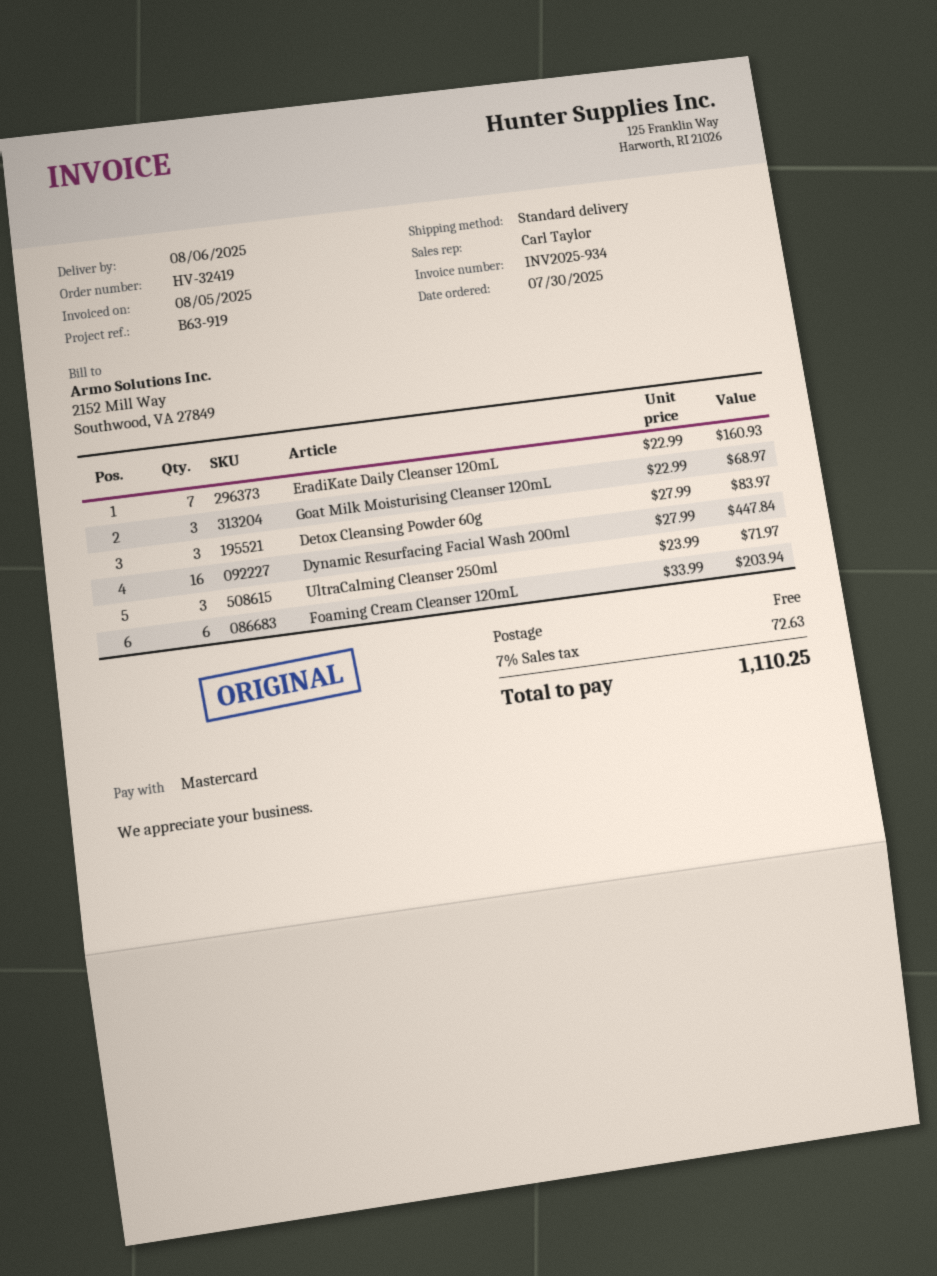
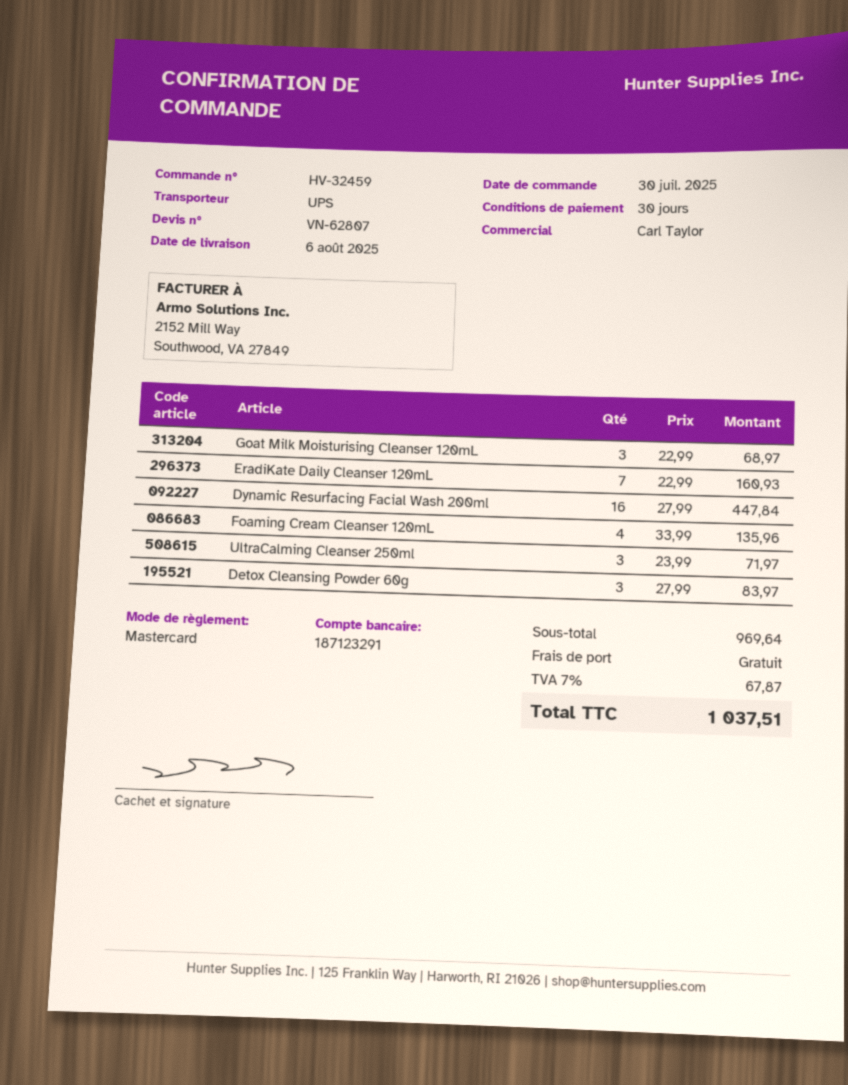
order number: HV-32419 -> HV-32459
shipping method: standard -> UPS
Foaming Cream Cleanser 120mL: 6 x 33.99 = 203.94 -> 4 x 33.99 = 135.96
tax: 7% = 72.63 -> 7% = 67.87
total: 1110.25 -> 1037.51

**Assignment:** From the line containing "Foaming Cream Cleanser" to the last line of the material, please quote every line exactly and only those.

**The completed task:**
Foaming Cream Cleanser 120mL: 6 x 33.99 = 203.94 -> 4 x 33.99 = 135.96
tax: 7% = 72.63 -> 7% = 67.87
total: 1110.25 -> 1037.51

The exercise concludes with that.